Can you provide a sample file? (remove any sensitive data, of course).

Excel implements data sources using definedNames. Our support for this is
currently limited to ranges and constants within workbook and we
explicitly drop some names including data sources (you should get a
warning informing you about this if you open one of the files).

A substantial rewrite of this code is slated for 2.4 but we need to finish
2.3 first. Might have some time at our sprint in September. But it might
be possible to create a temporary workaround so that you can do what you
need.

schiffba...@gmail.com

unread,
Aug 20, 2015, 2:36:05 PM8/20/15
to openpyxl-users
Hello Charlie. Well, our deadline... as soon as it can possibly be done - budgeting can be tricky you know, and we have lots to do. I don't have any sample code for the excel python, but I do have sample code for a single map document arcpy module replaceDataSource. The indentation in my actual module comes out right - so that's not the issue, just how it pasted in here. I have attached a sample of the spreadsheet (this is truncated and edited so that sensitive information has been removed). I appreciate your help/comments very much.

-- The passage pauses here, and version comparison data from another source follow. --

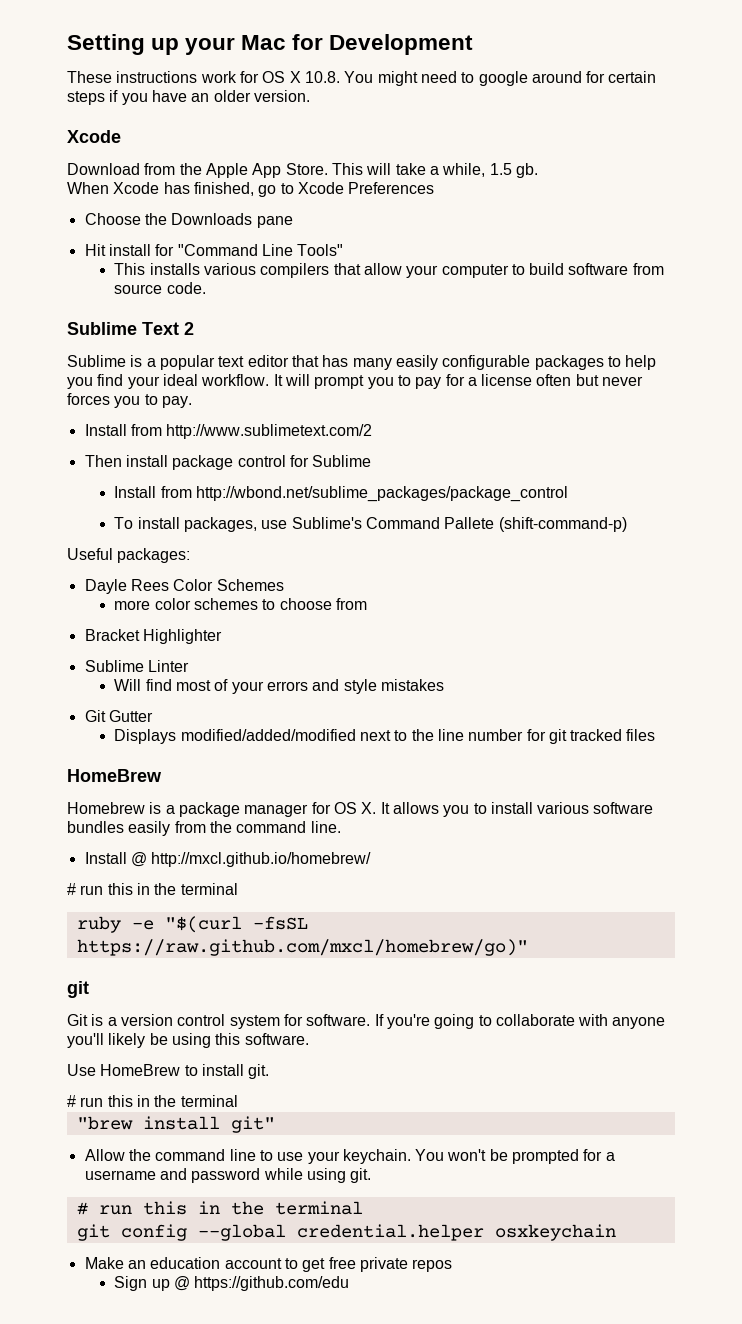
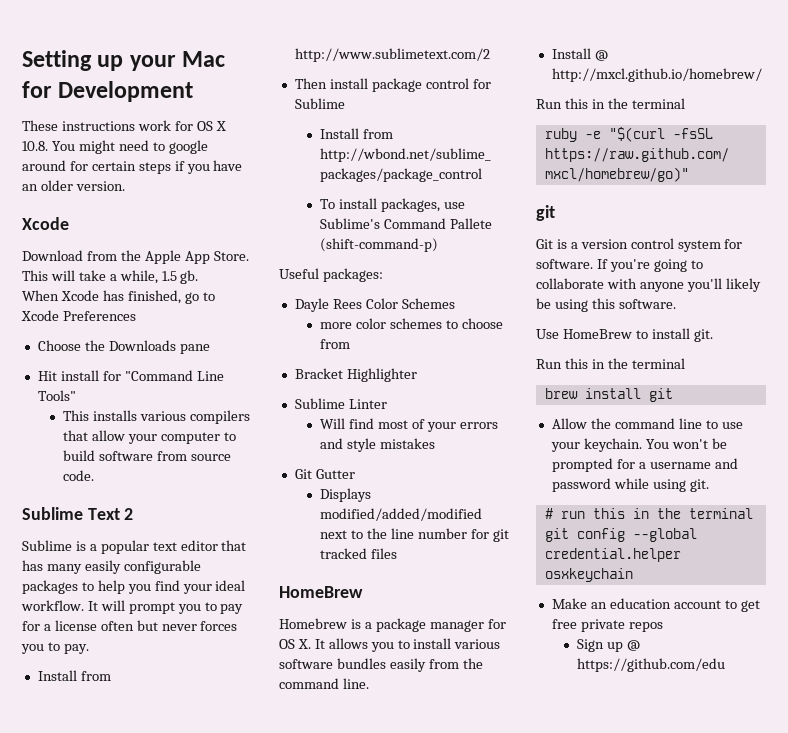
[67,883,104,895] # run -> [536,99,562,109] Run
[67,1095,238,1107] [76,1116,275,1133] # run this in the terminal // "brew install git" -> [536,358,685,369] [544,388,673,402] Run this in the terminal // brew install git

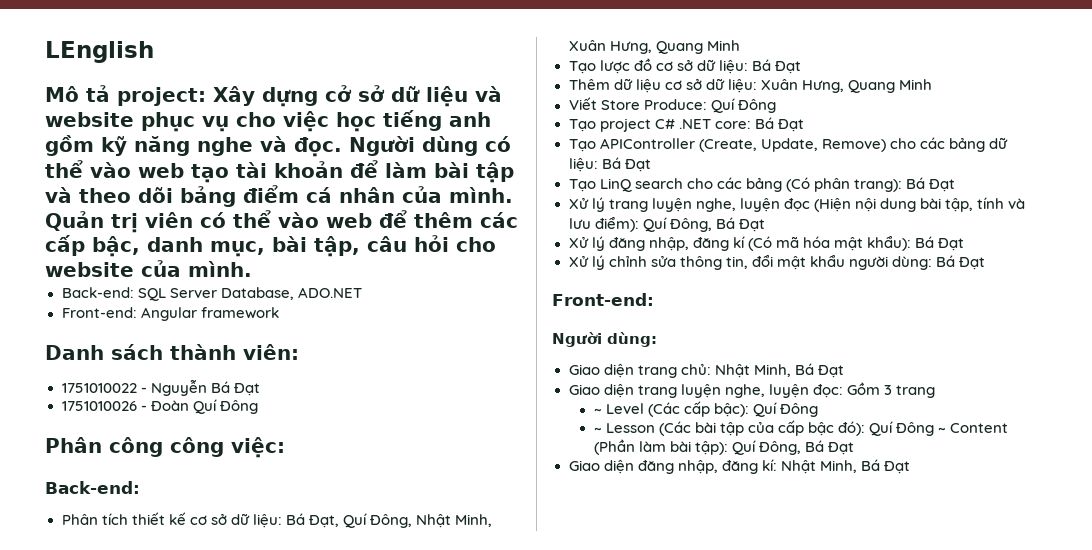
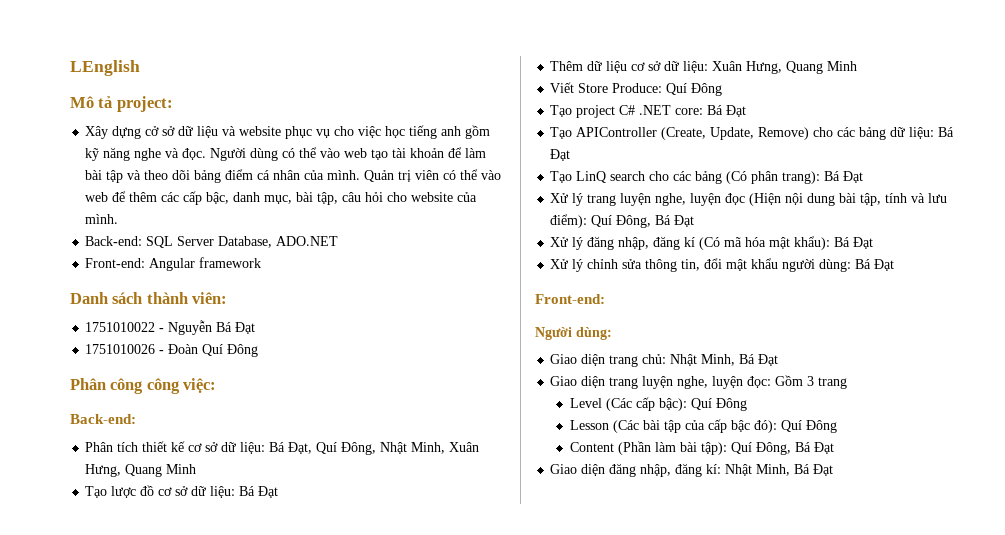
(206, 96) none -> (173, 104) //
[593,408,602,414] ~ -> (848, 383) none
[593,427,602,433] ~ -> (747, 404) none
[938,427,947,433] ~ -> (837, 426) //

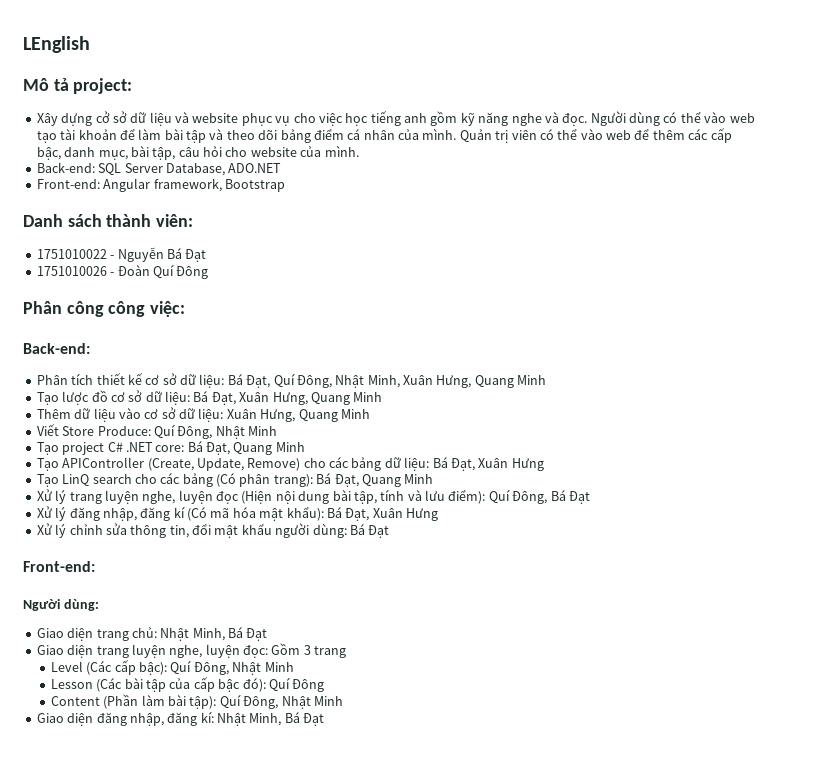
[199,257,262,268] framework -> [153,178,285,192] framework, Bootstrap
[258,486,279,498] Đạt -> [211,392,383,405] Đạt, Xuân Hưng, Quang Minh
(628, 67) none -> [118,408,141,419] vào
[691,83,723,96] Đông -> [177,426,277,439] Đông, Nhật Minh
[726,105,747,117] Đạt -> [206,442,305,455] Đạt, Quang Minh
[550,149,571,161] Đạt -> [450,458,544,471] Đạt, Xuân Hưng
[843,171,864,183] Đạt -> [334,474,434,487] Đạt, Quang Minh
[853,237,874,249] Đạt -> [345,508,438,521] Đạt, Xuân Hưng
[715,398,747,411] Đông -> [193,662,294,675] Đông, Nhật Minh
[794,442,834,454] Bá Đạt -> [281,696,343,709] Nhật Minh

arcpy module code for replacing data sources within a map document:
>>>import arcpy
>>>mxd = arcpy.mapping.MapDocument (r"CURRENT")
>>> for x,y,z in zip (a,d,g):
>>>   for lyr in arcpy.mapping.ListLayers(mxd):
...           if lyr.supports ("DATASOURCE"):
...              if lyr.dataSource == x:
...                lyr.replaceDataSource (r"Database Connections\My data.sde", "SDE_WORKSPACE", y)
...                  lyr.name = z      
sampleDataForPyxlHelp.xlsx

Charlie Clark

unread,
Aug 20, 2015, 3:38:55 PM8/20/15
to openpyx...@googlegroups.com
Am .08.2015, 20:36 Uhr, schrieb <schiffba...@gmail.com>:

> Hello Charlie. Well, our deadline... as soon as it can possibly be done -
> budgeting can be tricky you know, and we have lots to do. I don't have
> any
> sample code for the excel python, but I do have sample code for a single
> map document arcpy module replaceDataSource. The indentation in my actual
> module comes out right - so that's not the issue, just how it pasted in
> here. I have attached a sample of the spreadsheet (this is truncated and
> edited so that sensitive information has been removed). I appreciate your
> help/comments very much.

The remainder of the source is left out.